- [What the exercise asks]
If a line appears in the data below, it must appear in your answer exactly as given.

····················

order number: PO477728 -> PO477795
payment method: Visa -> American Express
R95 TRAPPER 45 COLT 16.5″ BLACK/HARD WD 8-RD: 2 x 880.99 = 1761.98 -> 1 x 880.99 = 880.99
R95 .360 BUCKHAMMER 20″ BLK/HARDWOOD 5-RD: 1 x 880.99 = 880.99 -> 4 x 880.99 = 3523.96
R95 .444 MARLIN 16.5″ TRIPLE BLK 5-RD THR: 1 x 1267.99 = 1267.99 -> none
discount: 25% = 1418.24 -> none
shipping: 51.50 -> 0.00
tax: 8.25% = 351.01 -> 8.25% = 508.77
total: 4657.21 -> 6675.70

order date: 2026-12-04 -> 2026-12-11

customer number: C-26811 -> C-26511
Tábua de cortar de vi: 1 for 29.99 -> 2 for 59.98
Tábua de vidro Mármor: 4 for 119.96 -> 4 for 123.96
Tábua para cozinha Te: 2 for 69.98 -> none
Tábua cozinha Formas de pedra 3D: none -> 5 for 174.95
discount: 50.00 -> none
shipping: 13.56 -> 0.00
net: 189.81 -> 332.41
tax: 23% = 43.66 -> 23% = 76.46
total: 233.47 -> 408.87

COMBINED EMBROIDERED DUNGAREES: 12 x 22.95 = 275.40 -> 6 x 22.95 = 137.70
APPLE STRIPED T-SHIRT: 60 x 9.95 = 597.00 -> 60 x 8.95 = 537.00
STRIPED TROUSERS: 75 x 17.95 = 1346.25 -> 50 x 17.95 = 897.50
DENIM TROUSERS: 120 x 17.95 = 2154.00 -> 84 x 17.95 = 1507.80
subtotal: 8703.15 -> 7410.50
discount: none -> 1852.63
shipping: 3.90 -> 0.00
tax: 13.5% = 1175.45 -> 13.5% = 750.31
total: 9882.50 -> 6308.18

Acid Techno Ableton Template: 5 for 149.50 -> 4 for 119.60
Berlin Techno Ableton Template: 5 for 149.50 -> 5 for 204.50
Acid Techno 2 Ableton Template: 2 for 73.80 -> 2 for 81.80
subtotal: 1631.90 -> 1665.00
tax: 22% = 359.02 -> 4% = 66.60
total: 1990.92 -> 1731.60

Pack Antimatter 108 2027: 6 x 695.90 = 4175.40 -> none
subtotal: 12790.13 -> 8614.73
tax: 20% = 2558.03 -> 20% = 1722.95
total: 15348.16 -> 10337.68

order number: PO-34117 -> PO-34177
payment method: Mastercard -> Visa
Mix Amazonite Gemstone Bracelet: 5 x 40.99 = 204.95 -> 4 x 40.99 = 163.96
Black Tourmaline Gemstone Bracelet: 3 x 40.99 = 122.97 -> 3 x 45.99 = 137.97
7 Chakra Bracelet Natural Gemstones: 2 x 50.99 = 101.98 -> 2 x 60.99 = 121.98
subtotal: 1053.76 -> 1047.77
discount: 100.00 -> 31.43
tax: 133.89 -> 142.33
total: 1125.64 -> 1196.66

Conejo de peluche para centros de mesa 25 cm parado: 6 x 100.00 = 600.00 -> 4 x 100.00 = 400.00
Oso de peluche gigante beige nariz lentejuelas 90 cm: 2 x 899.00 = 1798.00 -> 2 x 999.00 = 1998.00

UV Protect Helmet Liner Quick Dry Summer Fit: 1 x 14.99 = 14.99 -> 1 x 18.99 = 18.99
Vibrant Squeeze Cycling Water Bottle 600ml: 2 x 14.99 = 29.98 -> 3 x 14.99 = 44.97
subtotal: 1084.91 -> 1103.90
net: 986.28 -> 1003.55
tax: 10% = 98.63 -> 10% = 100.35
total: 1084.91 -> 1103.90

····················

- [Task result]
order number: PO477728 -> PO477795
payment method: Visa -> American Express
R95 TRAPPER 45 COLT 16.5″ BLACK/HARD WD 8-RD: 2 x 880.99 = 1761.98 -> 1 x 880.99 = 880.99
R95 .360 BUCKHAMMER 20″ BLK/HARDWOOD 5-RD: 1 x 880.99 = 880.99 -> 4 x 880.99 = 3523.96
R95 .444 MARLIN 16.5″ TRIPLE BLK 5-RD THR: 1 x 1267.99 = 1267.99 -> none
discount: 25% = 1418.24 -> none
shipping: 51.50 -> 0.00
tax: 8.25% = 351.01 -> 8.25% = 508.77
total: 4657.21 -> 6675.70

order date: 2026-12-04 -> 2026-12-11

customer number: C-26811 -> C-26511
Tábua de cortar de vi: 1 for 29.99 -> 2 for 59.98
Tábua de vidro Mármor: 4 for 119.96 -> 4 for 123.96
Tábua para cozinha Te: 2 for 69.98 -> none
Tábua cozinha Formas de pedra 3D: none -> 5 for 174.95
discount: 50.00 -> none
shipping: 13.56 -> 0.00
net: 189.81 -> 332.41
tax: 23% = 43.66 -> 23% = 76.46
total: 233.47 -> 408.87

COMBINED EMBROIDERED DUNGAREES: 12 x 22.95 = 275.40 -> 6 x 22.95 = 137.70
APPLE STRIPED T-SHIRT: 60 x 9.95 = 597.00 -> 60 x 8.95 = 537.00
STRIPED TROUSERS: 75 x 17.95 = 1346.25 -> 50 x 17.95 = 897.50
DENIM TROUSERS: 120 x 17.95 = 2154.00 -> 84 x 17.95 = 1507.80
subtotal: 8703.15 -> 7410.50
discount: none -> 1852.63
shipping: 3.90 -> 0.00
tax: 13.5% = 1175.45 -> 13.5% = 750.31
total: 9882.50 -> 6308.18

Acid Techno Ableton Template: 5 for 149.50 -> 4 for 119.60
Berlin Techno Ableton Template: 5 for 149.50 -> 5 for 204.50
Acid Techno 2 Ableton Template: 2 for 73.80 -> 2 for 81.80
subtotal: 1631.90 -> 1665.00
tax: 22% = 359.02 -> 4% = 66.60
total: 1990.92 -> 1731.60

Pack Antimatter 108 2027: 6 x 695.90 = 4175.40 -> none
subtotal: 12790.13 -> 8614.73
tax: 20% = 2558.03 -> 20% = 1722.95
total: 15348.16 -> 10337.68

order number: PO-34117 -> PO-34177
payment method: Mastercard -> Visa
Mix Amazonite Gemstone Bracelet: 5 x 40.99 = 204.95 -> 4 x 40.99 = 163.96
Black Tourmaline Gemstone Bracelet: 3 x 40.99 = 122.97 -> 3 x 45.99 = 137.97
7 Chakra Bracelet Natural Gemstones: 2 x 50.99 = 101.98 -> 2 x 60.99 = 121.98
subtotal: 1053.76 -> 1047.77
discount: 100.00 -> 31.43
tax: 133.89 -> 142.33
total: 1125.64 -> 1196.66

Conejo de peluche para centros de mesa 25 cm parado: 6 x 100.00 = 600.00 -> 4 x 100.00 = 400.00
Oso de peluche gigante beige nariz lentejuelas 90 cm: 2 x 899.00 = 1798.00 -> 2 x 999.00 = 1998.00

UV Protect Helmet Liner Quick Dry Summer Fit: 1 x 14.99 = 14.99 -> 1 x 18.99 = 18.99
Vibrant Squeeze Cycling Water Bottle 600ml: 2 x 14.99 = 29.98 -> 3 x 14.99 = 44.97
subtotal: 1084.91 -> 1103.90
net: 986.28 -> 1003.55
tax: 10% = 98.63 -> 10% = 100.35
total: 1084.91 -> 1103.90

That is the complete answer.